The Voice of Bates College Since 1873

The Bates Student

The Voice of Bates College Since 1873

The Bates Student

The Voice of Bates College Since 1873

The Bates Student

“Babylon” Gives Voice to Refugees’ Experiences

On Friday and Saturday, Jan. 11 and 12, Sandglass Theater from Putney, Vermont, came to Bates’ Gannet Theater to perform the company’s original play, “Babylon, Journeys of Refugees,” featuring recent Bates grad Keila K. Ching ’18 as an ensemble member.

The play started with a pop quiz, in which actors prompted questions and after a pause, would step forward if the answer applied to them. Some questions included: “Which of us have family in another country?” and “Which of us have been arrested?” to which one or a few actors stepped forward. For the final question “Who has been mistaken for another nationality?” all of the ensemble members stepped forward. It was later stated that this exercise was to differentiate who the actors were from the puppets they played.

From there, the stories of four refugees were told through multiple narrative forms, including song, music, sound effects, and crankies—or moving panoramas. Through the course of the play, the audience watched a mother escape from Afghanistan, a father and his daughter escape from Burundi, a boy from El Salvador escape from the gang violence around him, and a man with a master’s degree in computer science escape from Syria by boat. Present in each vignette, Gretel, the ghost from another war, slowly takes away prominent images from each story—from a sack of flour the woman from Afghanistan carried while escaping to a worn out pair of shoes the boy from El Salvador walked in on his way to the US border.

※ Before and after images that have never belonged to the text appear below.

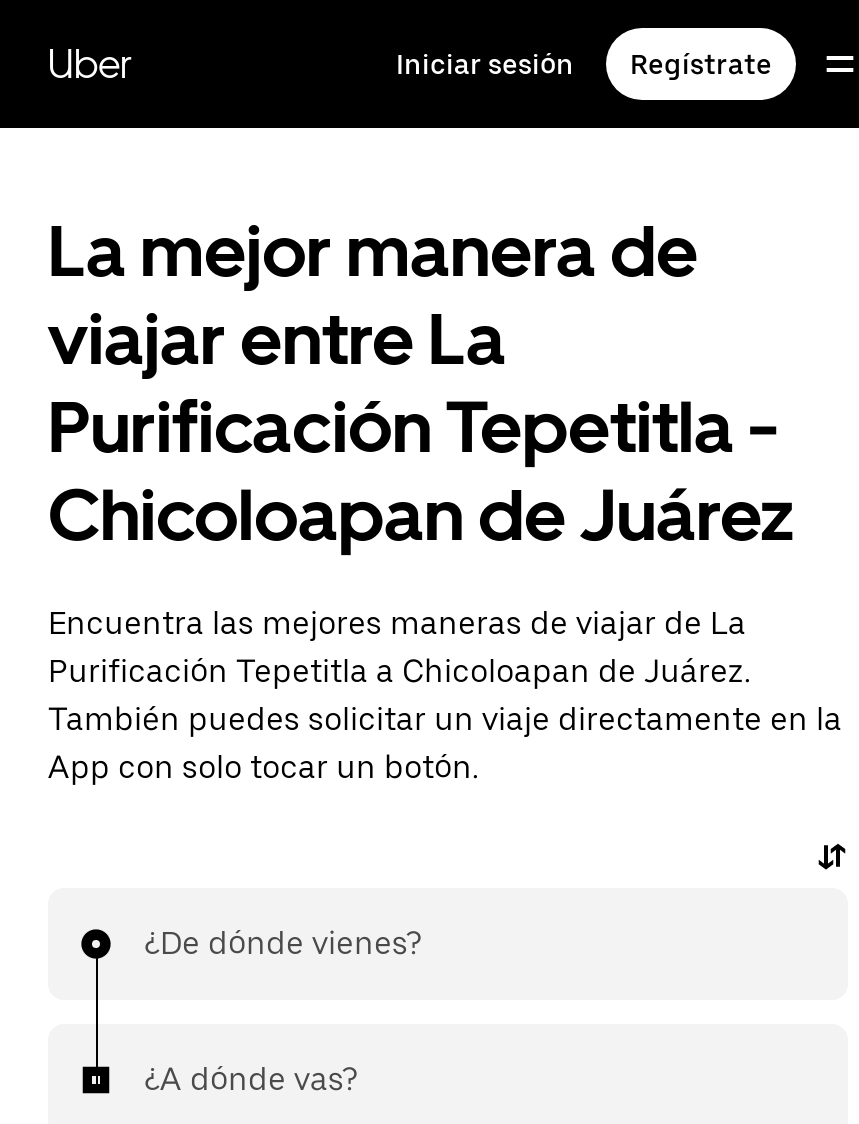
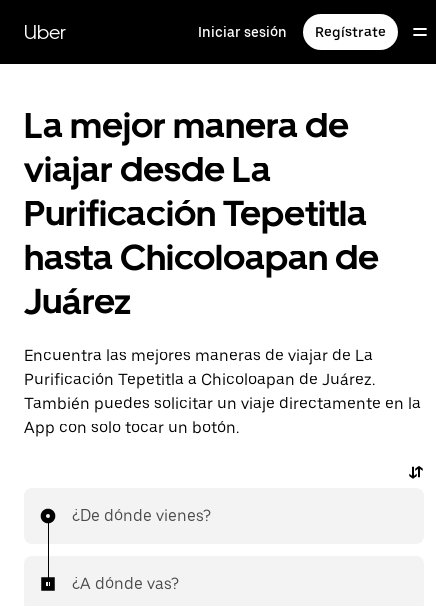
- viajar entre La
- Purificación Tepetitla -
- Chicoloapan de Juárez
+ viajar desde La
+ Purificación Tepetitla
+ hasta Chicoloapan de
+ Juárez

The story lines converge at the end of the play, when all the puppets are behind a chicken wire fence awaiting a decision on their appeals for refugee status in the US. While illustrating the experiences of refugees, the actors in the ensemble also asked questions about the US’s responsibility for accepting refugees, especially given the complication that the US is a major arms provider for war-torn countries like El Salvador. At the end of the play, the audience is left asking what happens to those refugees rejected from the US. Although Gretel the ghost is not given a story, we can assume she was rejected refugee status in the US after escaping Europe in World War II—signifying how history is known to repeat itself.

According the show’s playbill, Sandglass Theater decided to call the play “Babylon” after the ancient city of Babylon which is now in Iraq: “This fallen mythic civilization becomes, for us, a metaphor for the destruction and destabilization that is leading much of the world into a refugee crisis of mythic proportion.” It continues, stating that “In Babylon, the blending of actual testimony with unreal figures gives us a view into how we respond to the enormity of crisis.”

In response to a question during the Q&A session after the play about “Babylon’s” research and writing process, Shoshana Bass, one of the artistic co-directors and ensemble members of “Babylon,” shared the work that took place from the play’s conception to its final product. Through working closely with the Vermont Refugee Resettlement Program (now called USCRI Vermont), Sandglass Theater had the chance to interview staff members of the program—all of whom are resettled refugees—as well as their clients. According to Bass, “[W]e came in there with questions and what we needed to hear was what came out—and it was never necessarily [answers to] the questions we came in with.”

“With one exception, none of these stories we tell are somebody’s full rope for rope story,” explained Bass. “They are kind of amassed from different things. Through the interviews, we then kind of pulled up images that held to us the essence of this story and this situation, for example a pair of shoes that have been walked in for so long that they’ve fallen apart.”

A sentiment that all of the ensemble members wrestled with was representing a story that does not belong to them. As Eric Bass, the co-founder and director of Sandglass Theater, put it, “The fundamental issue in creating this piece is how you give voice, a voice that needs to be heard, when you cannot embody that voice, because it’s not you. It’s not just not you [as in] a different person, it’s not you [as in] a different culture. It’s not us. And so, what the songs are intended to do is to present that voice in a way in which none of us—not the puppets or the puppeteers—pretend to be anybody else but themselves. So the puppets are sculptural representations and they remain puppets, and as such, while they embody a person on a journey, they’re also metaphors—they remain metaphors in a way that the human being can be, but not as easily, not as naturally as the puppet.”